Steven Soderbergh embraces AI while releasing a film about art forgery

One of too many fingers curl on a monkey's paw, as an upcoming Soderbergh historical epic promises to be full of AI.

Steven Soderbergh embraces AI while releasing a film about art forgery

In the middle of labor negotiations over Hollywood’s use of AI, director Steven Soderbergh announced he was going all-in on the generative technology. In a recent interview with Filmmaker Magazine, Soderbergh shared that he was experimenting with AI on his next film. “I’ve been working with AI lately on the John Lennon and Yoko Ono documentary that we’re almost done with,” he told Amy Taubin. “AI has been helpful in creating thematically surreal images that occupy a dream space rather than a literal space.” He explained that while the majority of the movie would be composed of archival footage and stills, “…10 minutes, spread out over the 90-minute film, are these little pockets of images we created whenever they start talking philosophically.” But Soderbergh’s not just dabbling in AI, he’s embracing it for his next project. 

In the same interview, the filmmaker said he was planning on using “a lot of AI” for his upcoming movie with Wagner Moura set during the Spanish-American War. A career-long innovator since his splashy 1989 debut Sex, Lies, And Videotape, this approach to production is perhaps not a surprise—he’s interested in making more movies in quicker succession than he’s already demonstrated through his prolific output. And sure, there are very few ways to create a large-scale historical epic as an independent filmmaker without a deep-pocketed studio backer, but should audiences have to accept Soderbergh’s AI slop as the consolation prize? 

While some filmmakers have spoken out against AI (Guillermo del Toro would “rather die” than use it), others like Soderbergh are experimenting with these tools in ways both hyper-detailed and all-encompassing. Brady Corbet went on the defensive during the Oscar campaign for The Brutalist when questions arose around the use of AI to refine its stars’ Hungarian accents. Recently, there was an immediate backlash to Darren Aronofsky’s AI-generated series On This Day…1776, where commenters pointed out typos in historical documents and other odd behaviors in the trailer. Other filmmakers have attempted to use AI with more nuance, as Raoul Peck did with AI-generated images to illustrate examples of misinformation and online racism in his documentary Orwell: 2+2=5, or Radu Jude did with his satirical Dracula. While Hollywood wrestles with the back-and-forth around AI use, internationally, a number of Asian production companies have fully incorporated AI into their production slate in an effort to cut costs and address declining ticket sales.
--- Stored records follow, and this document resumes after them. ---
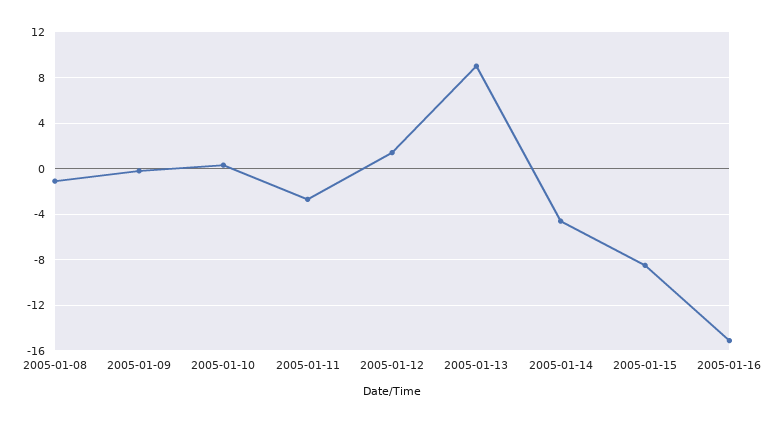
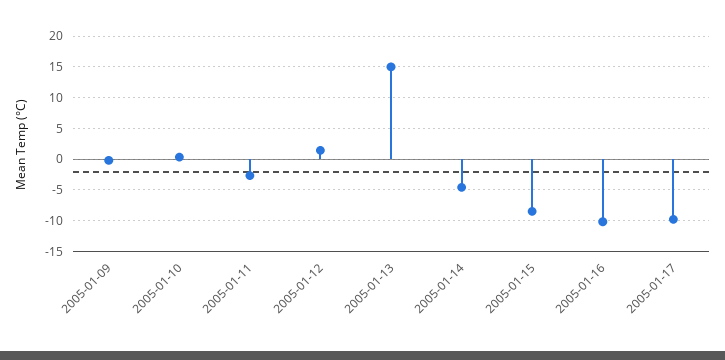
2005-01-08: -1 -> none
2005-01-13: 9 -> 15
2005-01-16: -15 -> -10
2005-01-17: none -> -10

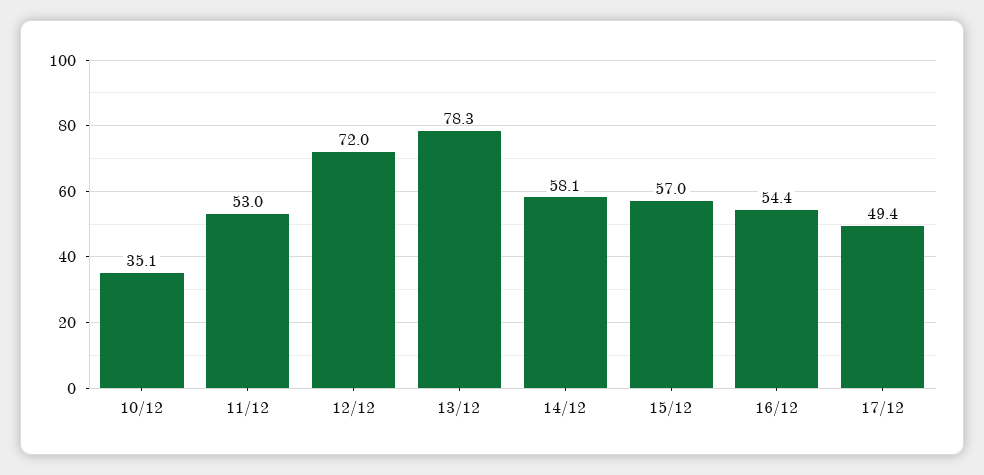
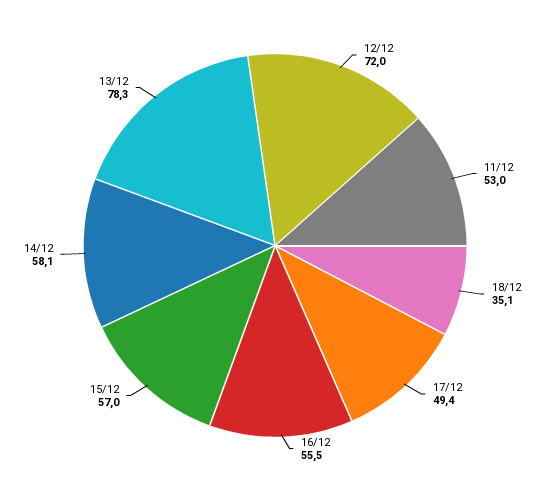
10/12: 35.1 -> none
16/12: 54.4 -> 55.5
18/12: none -> 35.1

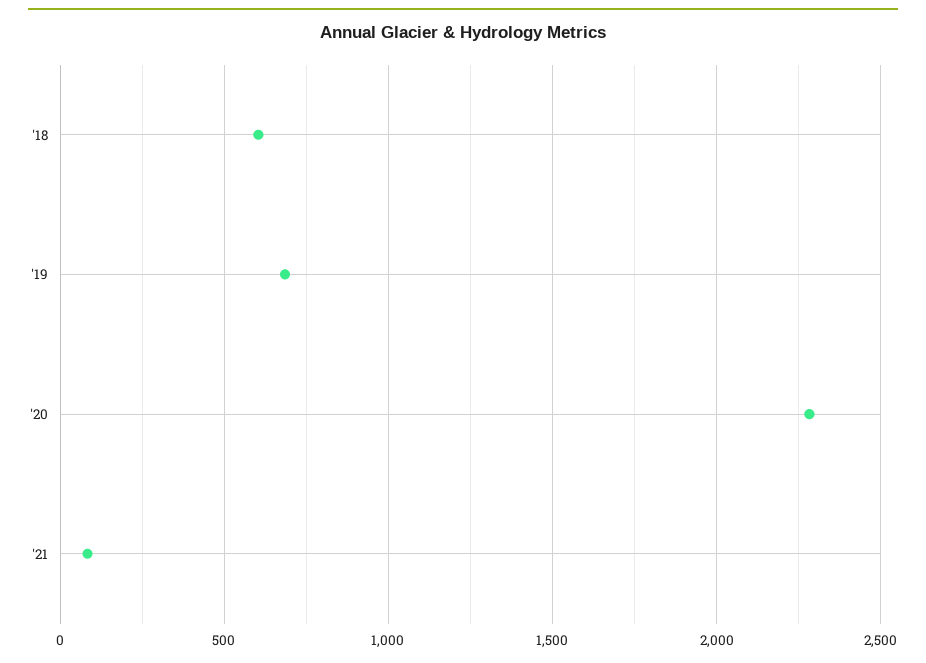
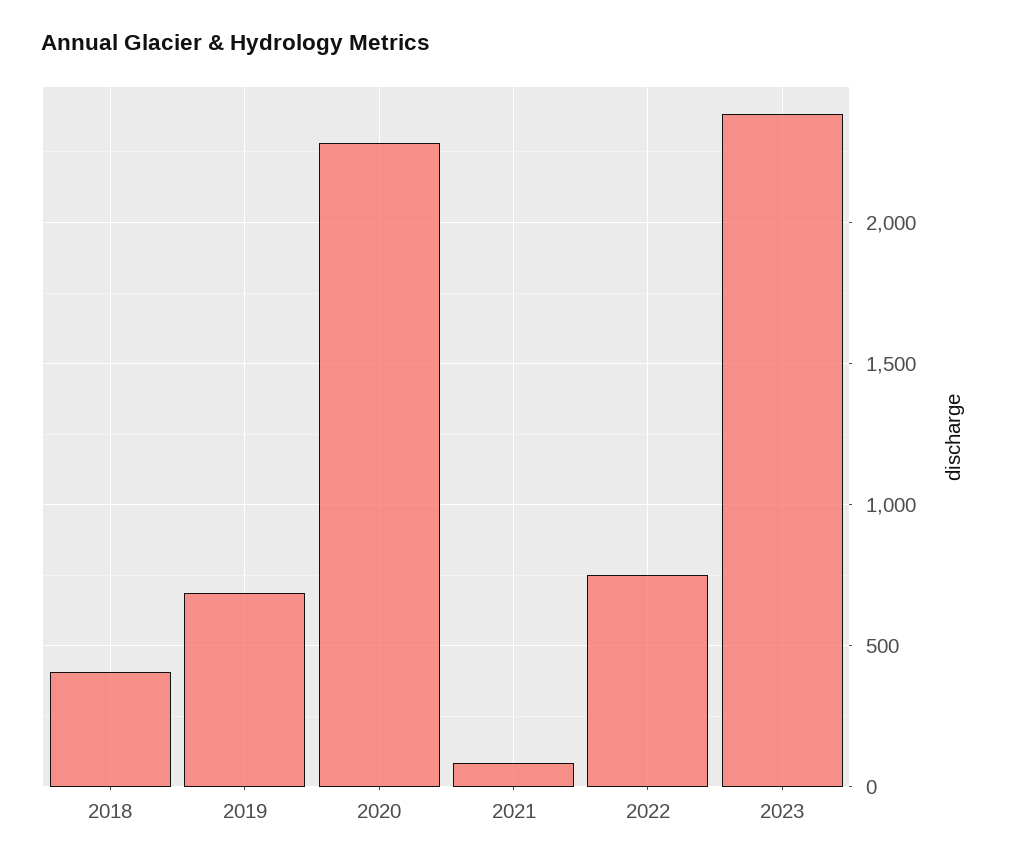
'18: 600 -> 400
2022: none -> 750
2023: none -> 2400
While many of these are predominantly business and labor decisions, film is still an aesthetic medium, and in its current form, a lot of AI-generated images look like hot garbage on a summer’s day without any additional human input. It’s an affront to the senses and odious to look at for those of us not falling for weirdly manipulative animal videos or bizarre humanized fruit serials. This deluge of distasteful imagery coincides with a reviving interest in analog and physical objects; it’s no surprise when moviegoers are disappointed to learn their new favorite film dabbled in AI, as was the case with Late Night With The Devil. In that case, the indie horror used three AI images as interstitials, which were later altered, but by that time, its word-of-mouth was already tarnished. 

Visual quality concerns aside, there have been precious few conversations about the ecological impact of sustained genAI use, especially since Hollywood––and much of the western half of the U.S.––are in water-sensitive areas, where data center usage may potentially add a strain on drinking water reserves. Then there’s genAI’s original sin: training on copyrighted material to regurgitate it back, or using the likeness of people who did not consent to being used like a digital puppet.

This all comes back to Soderbergh’s statements. His latest film, The Christophers, doesn’t directly address the AI elephant in the room, but it does question the concept of authenticity and whether or not an artist can replicate another artist’s style and pass it off as an original. Characters describe painted works being finished by assistants and forgeries slipping under the radar—isn’t it all the same if the buyer believes they’re getting the real deal? But if a forged painting is fake, what makes a fake film? Does too much AI dilute the original author’s artistry? The story, written by No Sudden Move’s Ed Solomon, ends by embracing a work of murky authorship, authenticity be damned. 

There’s no stopping professional tinkerers from playing with these new toys—even if the mushy resolution and flavorless gimmickry of generative AI images still look like leftovers that stayed in the microwave too long. Even Soderbergh admitted “you need a Ph.D. in literature to tell it what to do,” because the nascent technology still requires copious human input to refine its lumpy first drafts. According to the Academy, they don’t care if AI is used as a tool so long as “human creativity” stays at the heart of the picture, but what else are filmmakers sacrificing to rush an idea through production if not the human labor it takes to make movies? Since the viewers are where all the pushback is coming from, the next step would be to use AI in such a way that even a discerning audience can’t tell—a forgery slipped under the radar.